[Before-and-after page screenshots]
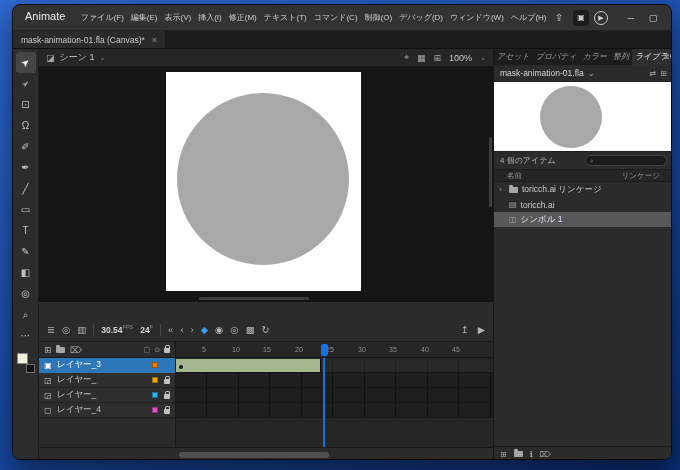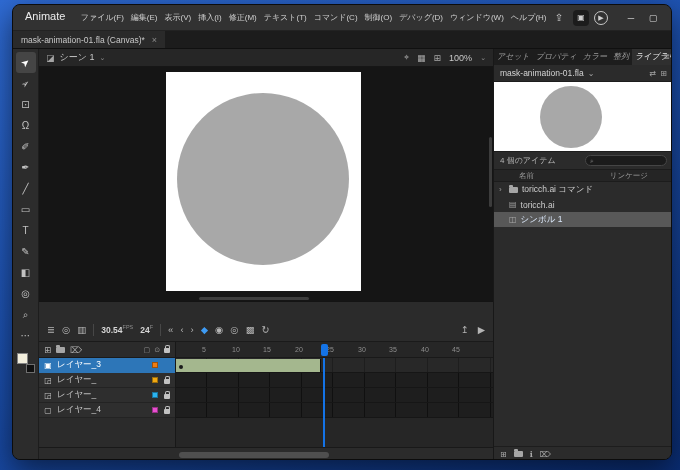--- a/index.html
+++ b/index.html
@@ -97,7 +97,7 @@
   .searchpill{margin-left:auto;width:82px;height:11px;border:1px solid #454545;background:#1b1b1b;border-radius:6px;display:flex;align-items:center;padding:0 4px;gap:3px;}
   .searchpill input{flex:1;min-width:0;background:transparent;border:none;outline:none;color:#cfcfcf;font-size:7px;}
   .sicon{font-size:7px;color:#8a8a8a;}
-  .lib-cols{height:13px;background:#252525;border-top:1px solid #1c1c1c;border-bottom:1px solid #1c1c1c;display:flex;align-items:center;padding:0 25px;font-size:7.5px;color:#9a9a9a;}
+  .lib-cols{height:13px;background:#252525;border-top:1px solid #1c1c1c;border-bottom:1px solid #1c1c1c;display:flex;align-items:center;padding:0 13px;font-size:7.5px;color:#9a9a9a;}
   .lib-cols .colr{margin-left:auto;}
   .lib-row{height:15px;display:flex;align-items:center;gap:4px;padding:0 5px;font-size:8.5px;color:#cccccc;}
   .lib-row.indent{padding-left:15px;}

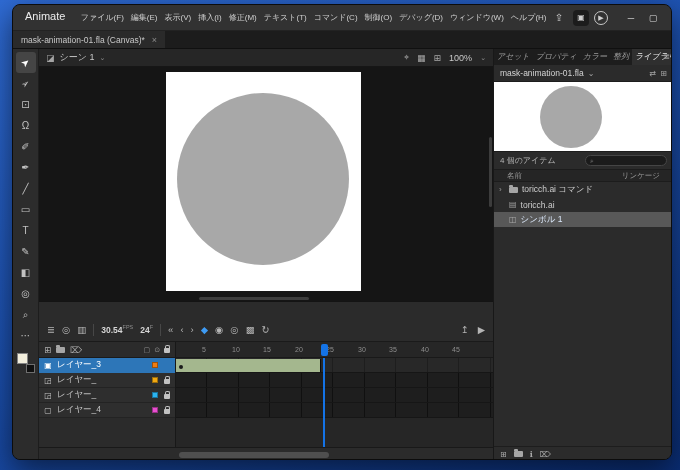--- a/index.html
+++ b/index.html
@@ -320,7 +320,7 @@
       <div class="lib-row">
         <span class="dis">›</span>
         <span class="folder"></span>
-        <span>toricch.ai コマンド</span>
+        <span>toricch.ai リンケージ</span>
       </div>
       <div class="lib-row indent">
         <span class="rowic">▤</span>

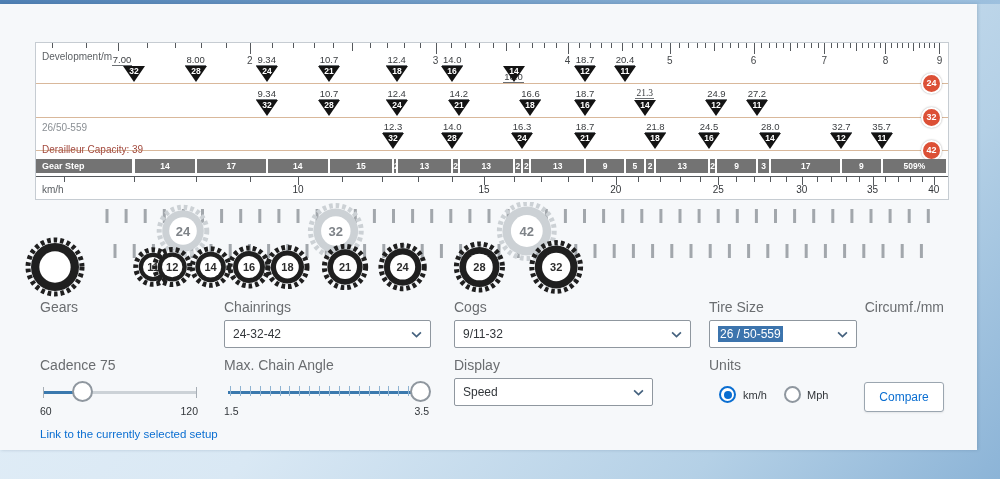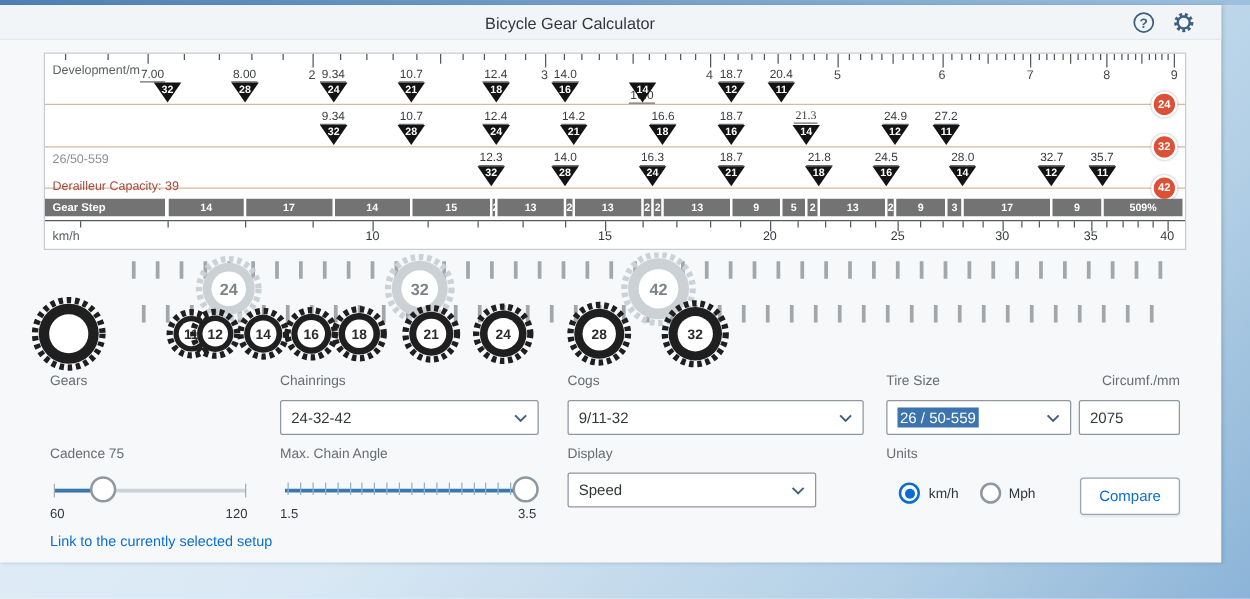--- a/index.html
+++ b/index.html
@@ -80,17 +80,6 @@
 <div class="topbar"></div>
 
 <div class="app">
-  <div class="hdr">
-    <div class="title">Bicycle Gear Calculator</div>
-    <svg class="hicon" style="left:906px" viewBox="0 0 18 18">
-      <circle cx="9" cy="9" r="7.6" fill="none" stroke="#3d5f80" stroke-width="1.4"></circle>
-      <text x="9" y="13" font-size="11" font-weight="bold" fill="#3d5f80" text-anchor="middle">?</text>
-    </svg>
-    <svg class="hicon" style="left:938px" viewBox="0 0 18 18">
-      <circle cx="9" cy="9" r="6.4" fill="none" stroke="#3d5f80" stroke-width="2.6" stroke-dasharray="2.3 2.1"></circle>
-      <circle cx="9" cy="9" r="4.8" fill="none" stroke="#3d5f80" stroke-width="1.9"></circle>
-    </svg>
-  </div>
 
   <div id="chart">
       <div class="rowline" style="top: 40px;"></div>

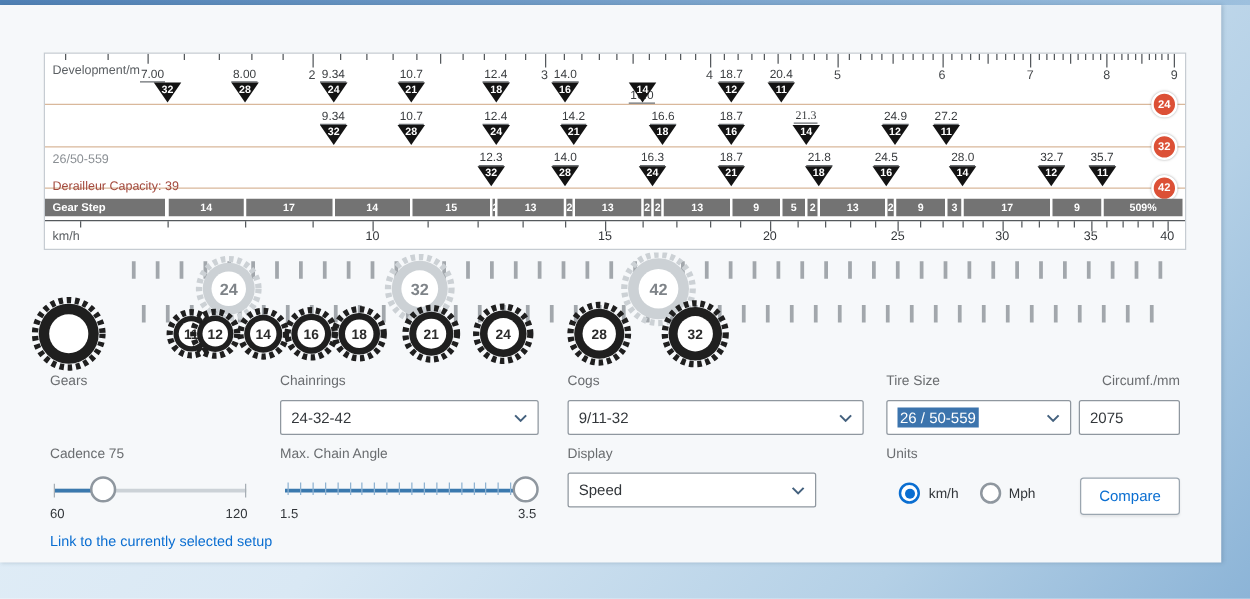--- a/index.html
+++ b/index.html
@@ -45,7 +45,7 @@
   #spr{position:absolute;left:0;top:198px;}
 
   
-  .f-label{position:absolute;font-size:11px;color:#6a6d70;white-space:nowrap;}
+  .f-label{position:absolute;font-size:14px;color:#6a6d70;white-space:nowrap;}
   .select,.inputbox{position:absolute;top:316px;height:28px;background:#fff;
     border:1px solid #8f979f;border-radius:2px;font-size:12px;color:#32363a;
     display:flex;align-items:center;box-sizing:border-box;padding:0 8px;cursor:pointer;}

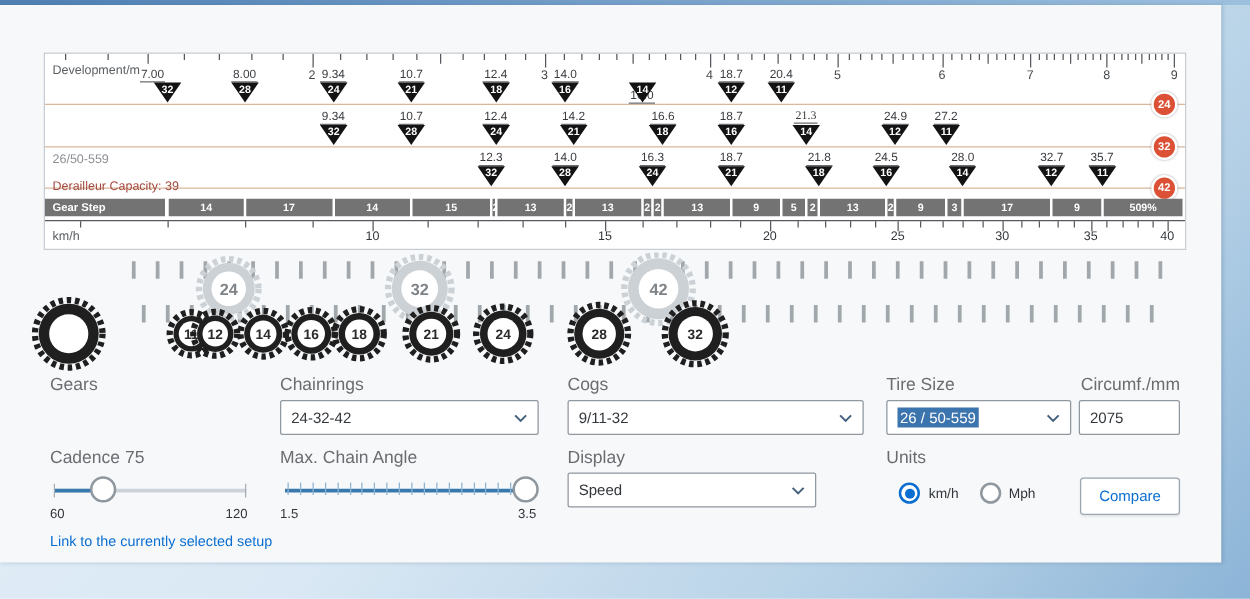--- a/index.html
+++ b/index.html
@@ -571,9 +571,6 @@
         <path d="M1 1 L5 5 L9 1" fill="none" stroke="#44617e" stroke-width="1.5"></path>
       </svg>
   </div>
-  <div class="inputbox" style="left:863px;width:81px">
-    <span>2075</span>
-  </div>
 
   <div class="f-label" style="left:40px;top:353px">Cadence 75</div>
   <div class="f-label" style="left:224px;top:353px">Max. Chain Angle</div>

● **Try it**: Please reproduce each entry above word for word and keep the pictures out of the copy.

● **Result for this task**:
--- a/index.html
+++ b/index.html
@@ -97,7 +97,7 @@
   .searchpill{margin-left:auto;width:82px;height:11px;border:1px solid #454545;background:#1b1b1b;border-radius:6px;display:flex;align-items:center;padding:0 4px;gap:3px;}
   .searchpill input{flex:1;min-width:0;background:transparent;border:none;outline:none;color:#cfcfcf;font-size:7px;}
   .sicon{font-size:7px;color:#8a8a8a;}
-  .lib-cols{height:13px;background:#252525;border-top:1px solid #1c1c1c;border-bottom:1px solid #1c1c1c;display:flex;align-items:center;padding:0 25px;font-size:7.5px;color:#9a9a9a;}
+  .lib-cols{height:13px;background:#252525;border-top:1px solid #1c1c1c;border-bottom:1px solid #1c1c1c;display:flex;align-items:center;padding:0 13px;font-size:7.5px;color:#9a9a9a;}
   .lib-cols .colr{margin-left:auto;}
   .lib-row{height:15px;display:flex;align-items:center;gap:4px;padding:0 5px;font-size:8.5px;color:#cccccc;}
   .lib-row.indent{padding-left:15px;}

--- a/index.html
+++ b/index.html
@@ -320,7 +320,7 @@
       <div class="lib-row">
         <span class="dis">›</span>
         <span class="folder"></span>
-        <span>toricch.ai コマンド</span>
+        <span>toricch.ai リンケージ</span>
       </div>
       <div class="lib-row indent">
         <span class="rowic">▤</span>

--- a/index.html
+++ b/index.html
@@ -80,17 +80,6 @@
 <div class="topbar"></div>
 
 <div class="app">
-  <div class="hdr">
-    <div class="title">Bicycle Gear Calculator</div>
-    <svg class="hicon" style="left:906px" viewBox="0 0 18 18">
-      <circle cx="9" cy="9" r="7.6" fill="none" stroke="#3d5f80" stroke-width="1.4"></circle>
-      <text x="9" y="13" font-size="11" font-weight="bold" fill="#3d5f80" text-anchor="middle">?</text>
-    </svg>
-    <svg class="hicon" style="left:938px" viewBox="0 0 18 18">
-      <circle cx="9" cy="9" r="6.4" fill="none" stroke="#3d5f80" stroke-width="2.6" stroke-dasharray="2.3 2.1"></circle>
-      <circle cx="9" cy="9" r="4.8" fill="none" stroke="#3d5f80" stroke-width="1.9"></circle>
-    </svg>
-  </div>
 
   <div id="chart">
       <div class="rowline" style="top: 40px;"></div>

--- a/index.html
+++ b/index.html
@@ -45,7 +45,7 @@
   #spr{position:absolute;left:0;top:198px;}
 
   
-  .f-label{position:absolute;font-size:11px;color:#6a6d70;white-space:nowrap;}
+  .f-label{position:absolute;font-size:14px;color:#6a6d70;white-space:nowrap;}
   .select,.inputbox{position:absolute;top:316px;height:28px;background:#fff;
     border:1px solid #8f979f;border-radius:2px;font-size:12px;color:#32363a;
     display:flex;align-items:center;box-sizing:border-box;padding:0 8px;cursor:pointer;}

--- a/index.html
+++ b/index.html
@@ -571,9 +571,6 @@
         <path d="M1 1 L5 5 L9 1" fill="none" stroke="#44617e" stroke-width="1.5"></path>
       </svg>
   </div>
-  <div class="inputbox" style="left:863px;width:81px">
-    <span>2075</span>
-  </div>
 
   <div class="f-label" style="left:40px;top:353px">Cadence 75</div>
   <div class="f-label" style="left:224px;top:353px">Max. Chain Angle</div>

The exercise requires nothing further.